Full EMI- We pay the full EMI right after the first disbursement. We pay the EMI as per the sanctioned amount and not the disbursed amount. For instance, we have sanctioned limit of Rs 50 lacs. We have taken a loan for an under-construction property. We have taken disbursement for first tranche of Rs 5 lacs. Even though the disbursement amount is only Rs 5 lacs, you pay EMI based on entire Rs 50 lacs. At 10% for a loan of Rs 50 lacs for 20 years, the full EMI will be Rs 48,251. So, we pay this amount even though the disbursement is only Rs 5 lacs. We can opt for Full EMI (calculated using loan emi calculator) even for under-construction properties.
Pre EMI- This is only applicable for under-construction properties. As long as the entire home loan amount is not disbursed, you pay only the interest on disbursed amount. There is no principal repayment till such time. Once the entire loan amount has been disbursed, we pay as per regular amortization schedule. In a few cases, the bank may have time limit for Pre-EMIs. i.e., we can pay Pre-EMI up to a maximum of say, three years. Subsequently, full EMI will start.
In either case we can use loan emi calculator to find out the value of emi.
For example, Nashik-based Sirish Lokhande, 43, is planning to buy a house, but is facing a serious dilemma. He wants to take a loan for a house that is still under construction and is unsure about the repayment schedule to opt for.

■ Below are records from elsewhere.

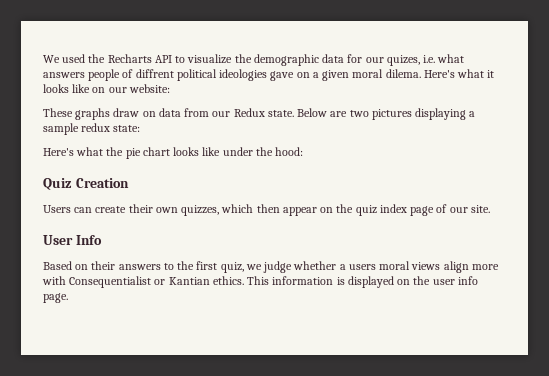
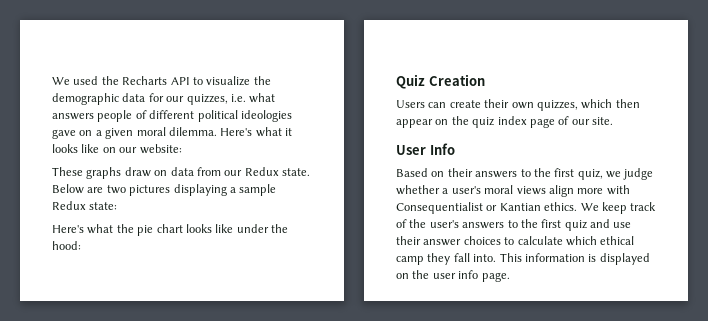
[386,55,420,66] quizes, -> [186,94,228,105] quizzes,
[135,69,174,78] diffrent -> [149,110,195,119] different
[385,69,421,78] dilema. -> [168,127,217,136] dilemma.
[81,123,111,132] redux -> [52,201,86,210] Redux
[348,264,376,270] users -> [451,186,481,194] user's
(244, 280) none -> [580,202,657,214] [396,219,632,231] [396,236,635,246] [396,253,497,265] We keep track of the user's answers to the first quiz and use their answer choices to calculate which ethical camp they fall into.

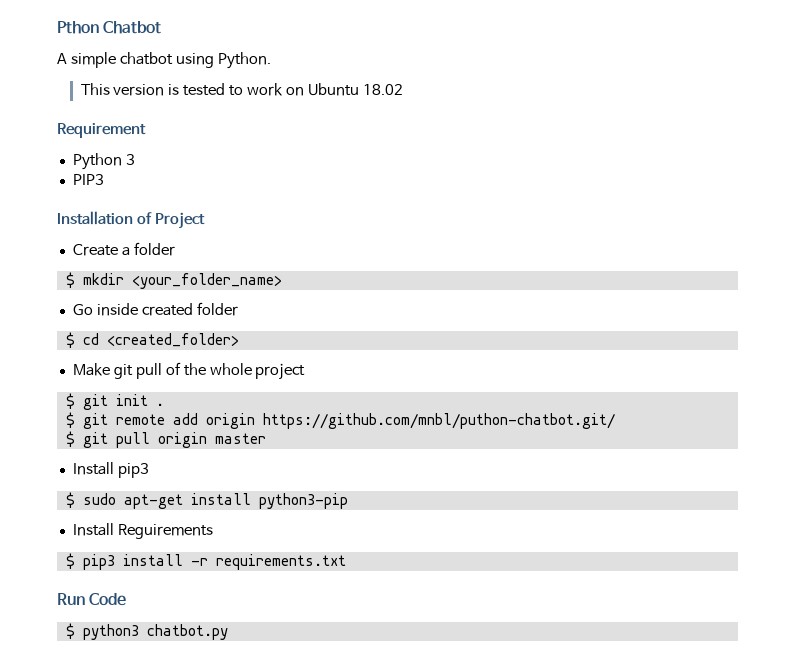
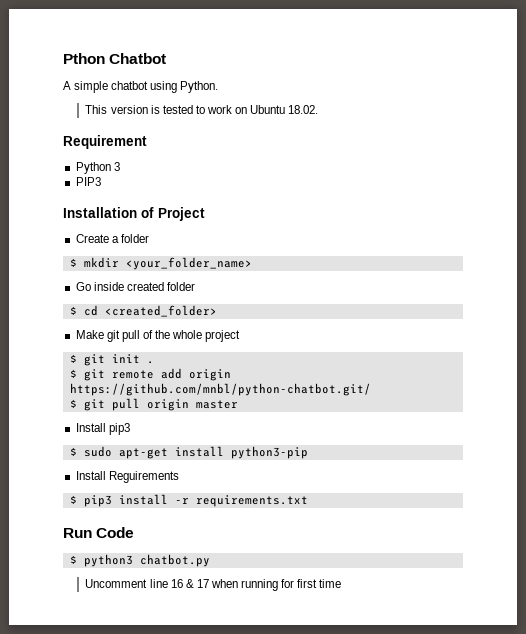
[362,84,403,95] 18.02 -> [288,105,319,114] 18.02.
[262,413,615,429] https://github.com/mnbl/puthon-chatbot.git/ -> [69,383,371,396] https://github.com/mnbl/python-chatbot.git/
(228, 632) none -> [85,579,342,591] // Uncomment line 16 & 17 when running for first time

Lokhande has two options. He can either opt to pay full, equated monthly installments (EMI) or pre-EMIs. In the first option, the amount he pays each month will be calculated on the basis of the total loan amount, while according to the second option, he would have to pay only the interest on the loan that will be disbursed at each stage of construction. The real EMI payment (calculated using loan emi calculator) will start after he gets possession of the house.
On the face of it, the second option looks more lucrative since Lokhande has to pay only the interest component for the first three years, which would be a lot less than paying the full EMI. However, tax experts are of a different opinion. Amarpal S Chadha, tax partner, Ernst & Young says opting for the full EMI payment is more beneficial in the long run as we start repaying the principal amount from the first day. “This reduces the outstanding principal amount before we get the possession,” he says.
In the case of the pre-EMI option, we will pay only the interest component till we get possession. Assuming that the developer takes three years to hand over the house and the loan tenure is 20 years, we will actually make payouts for 23 years. If we pay the complete EMIs, the payout will be for a lesser duration as the decrease in the principal component will translate into shorter loan tenure.
Under the full EMI scheme, payouts are computed on the total amount. If the loan is 10 lakh, EMI comes to 10,152.
In the pre-EMI option, the loan payouts are calculated (using loan emi calculator) only on the basis of the actual loan disbursement. For instance, if we have applied for a 10 lakh loan and the bank has disbursed 3 lakh, we will only have to pay the interest component on the latter amount, which comes to 2,687.50.
I personally prefer Full EMI as we repay principal from the very beginning and thus the loan gets repaid faster. And we pay lesser absolute interest cost. In case of delays in possession, we may have to keep paying Pre-EMI for an even longer duration. This brings to an even important decision about whether we want to go for an under-construction property. But this is an altogether different discussion. However, do consider affordability of Full EMI.
If a person can’t afford Full EMI (along with rent), then he should go for Pre-EMI.